There are kits available to get you going ranging from expensive to budget. This kit http://www.leeprecision.com/cgi/catalog/browse.cgi?1208977378.3648=/html/catalog/anivers.html will get you going for a minimum $$ outlay.

A case gauge is needed as well as a trimming die or case trimmer.
 
Thanks for the tip on the dies!

I dont need the kit as I already have a full RCBS setup and also a Dillon RL 450(I picked it up at a garage sale for 35.00 with everything but dies included and have yet to use it) and I have most of the basic reloading tools and supplies. Only dies I have ever used are RCBS dies for about 30.00 per set.

Are the fancy micrometer dies sets by Redding for 200.00+ dollars worth it or would I get the same level of accuracy, all else being equal with a good set of RCBS comp ar gold medal match dies or the Forster benchrest dies?

I have no idea what kind of accuracy I can expect from the rifle I am getting back but I kinda thought, match-grade barrel and chamber and fully tuned rifle deserves match grade dies and loads but I might be all messed up too.

Thanks again for your input.

Jaybic
 
If you can spring for a Kreiger barrel and a major build up. You can afford a Neil Jones adjustable full length die.
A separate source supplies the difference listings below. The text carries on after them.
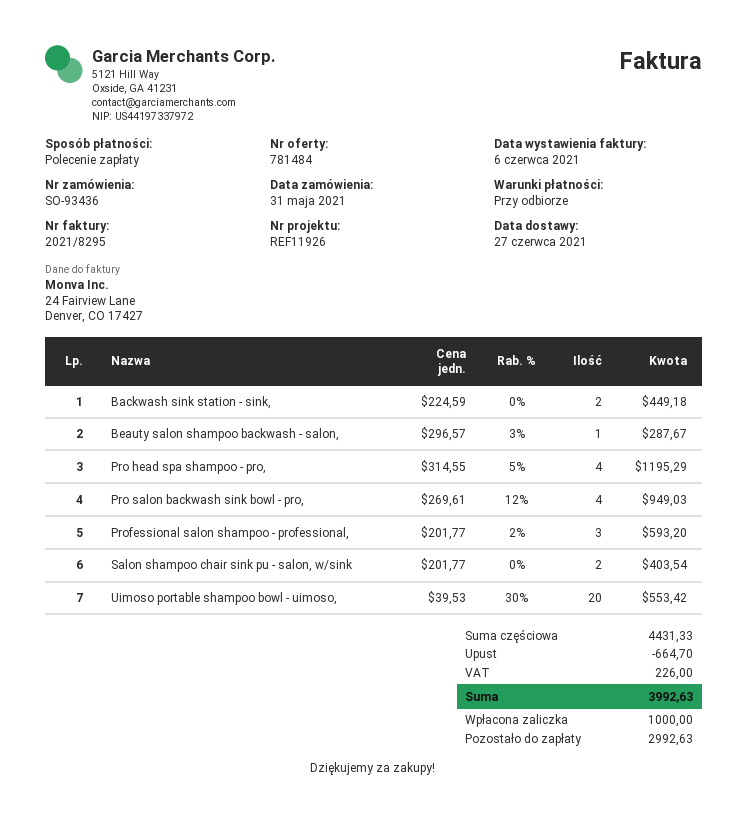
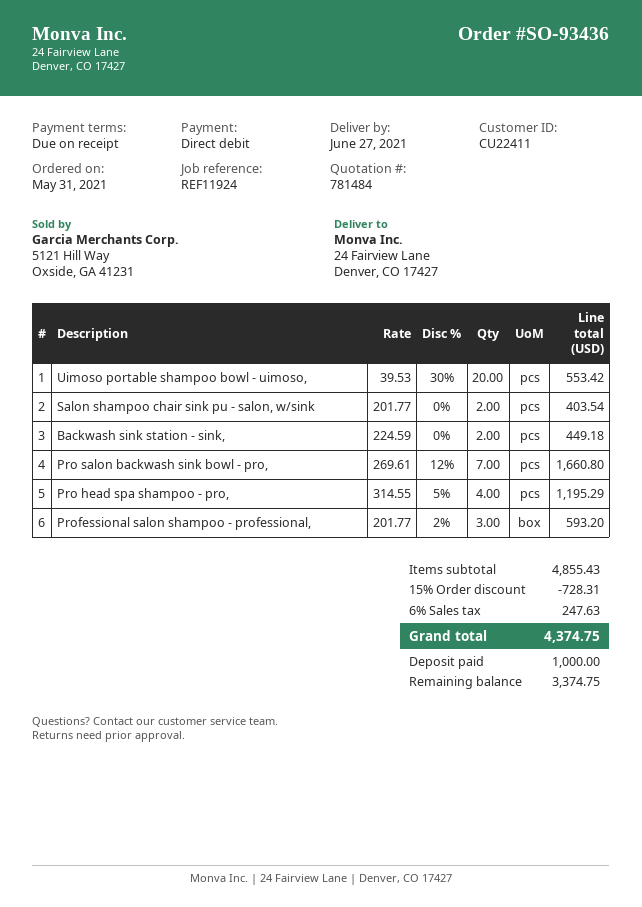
reference: REF11926 -> REF11924
Beauty salon shampoo backwash - salon,: 1 x 296.57 - 3% = 287.67 -> none
Pro salon backwash sink bowl - pro,: 4 x 269.61 - 12% = 949.03 -> 7 x 269.61 - 12% = 1660.80
subtotal: 4431.33 -> 4855.43
discount: 664.70 -> 728.31
tax: 226.00 -> 247.63
total: 3992.63 -> 4374.75
balance: 2992.63 -> 3374.75

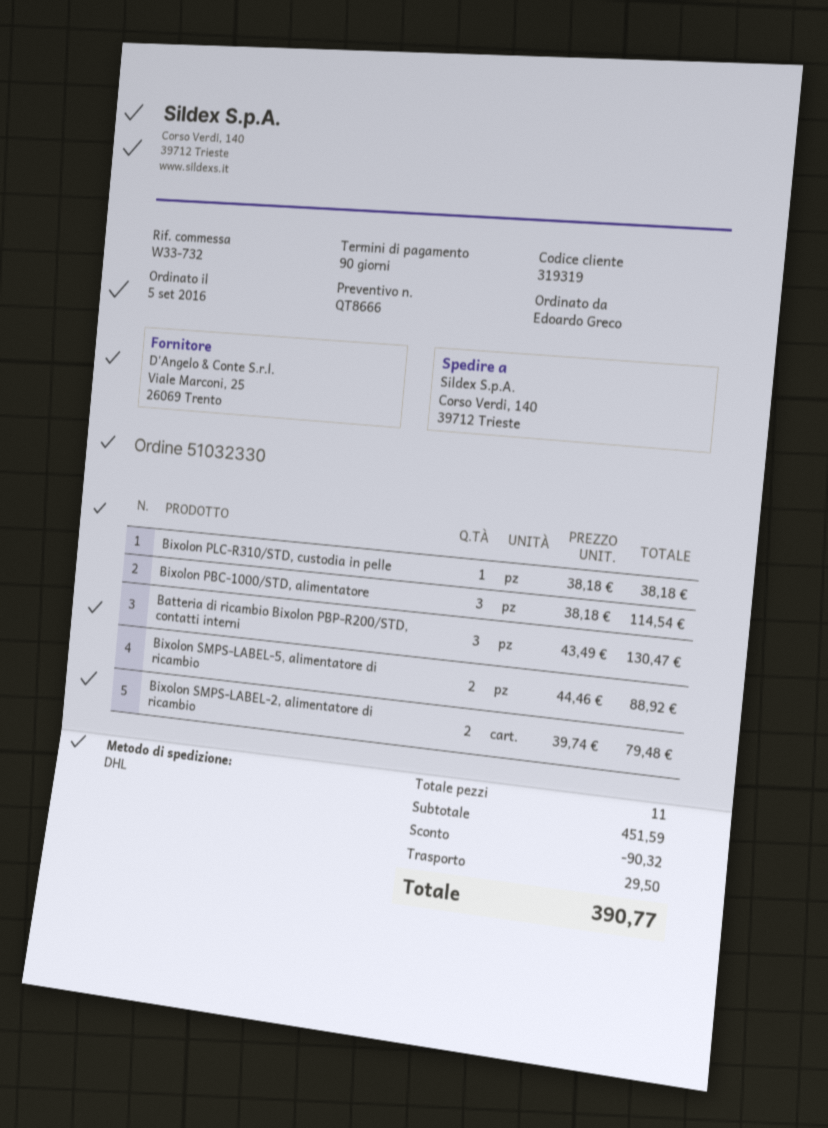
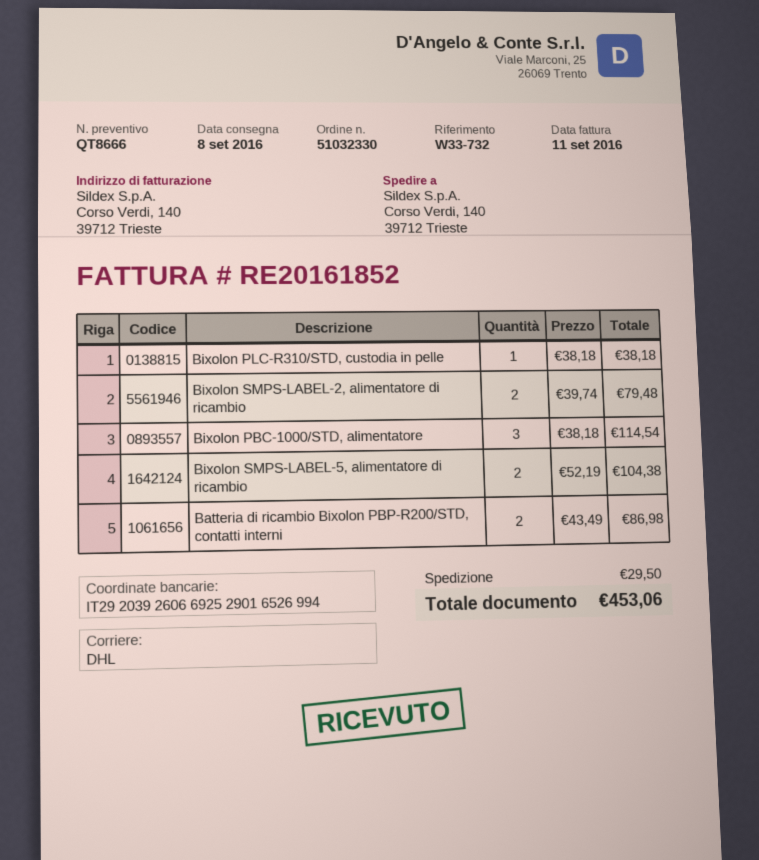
Batteria di ricambio Bixolon PBP-R200/STD, contatti interni: 3 x 43.49 = 130.47 -> 2 x 43.49 = 86.98
Bixolon SMPS-LABEL-5, alimentatore di ricambio: 2 x 44.46 = 88.92 -> 2 x 52.19 = 104.38
discount: 90.32 -> none
total: 390.77 -> 453.06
Custom made from your fired cases $175. Unless it's for shooting at tin cans, I'm done with the one die fits all rifles stuff, no matter who makes 'em.
The Redding micrometer seating dies are very nice.
 
I agree with karts52. I just started using the Redding .223 Competition dies...they are really sweet to use.

As far as accuracy on the calipers is concerned I believe most are .001" so that shouldm't be an issue...the extra $$ i believe is in the consrtuction and smoothness is the slide. I have been using a Craftsman for the last 25 years and it still looks and feels new. I believe back then they were made by Starrett...not cheap but well worth the $$...as to whether I would spend $200 for one...I doubt it...for less than $140 you can get a nice one...even digital
 
oops...I saw micrometer dies and thought micrometer caliper. I have a set of the Redding dies. I just started using them and love them. Go for it!
 
Assuming the chamber is not a tight neck and you are not neck turning the brass I reckon a Lee Collet neck die (learn to set it up right) with a Redding body die for when the cases get a bit snug to chamber along with a Forster Ultra seater, like a Redding comp but much better value for money.

This set up will load ammo as straight or better than pretty much any other, at least that has been my experience.

Bryce
 
Forester/Bonanza........

dies are really great dies for a guy that does not turn necks. Their Benchrest seater is great and the neck sizer from this company can be used to "Bump" shoulders unlike RCBS and Redding.

I hope that you had the stock bedded.

Since you mentioned coyotes, I hunted with a rig very similar to yours in the 80's. I shot a load of 51.5g of 748 with a 125g Nosler Ballistic Tip at 3200 fps. This load dumped coyotes hard at 300 yards+. I would start off at 49.0g and work your way up to 52.0g of 748 stopping at pressure signs.

I have shot this load in many 308's, and it is amazing how accurate it is. The heavier bullets have a really lousy trajectory leading to "unziping" coyotes. Find a good ballistic's program and run the numbers and study carefully.

We had another load of Sierra 110's doing 3600 that were very accurate, but I can't remember the load because the 125's at 3200 performed so much better past 300 yards.

Good luck!
 
Hello fellas,

Wow, a ton of ideas here. Thanks very much! It kinda seems that Redding gets the nod or at least seems to be most popular. I had a 1000yd bench rest shooter also mention the Forester Bonanza dies to me but I cant seem to locate anything called Bonanza dies on the Forester website or Midway/Midsouth or any of those type places.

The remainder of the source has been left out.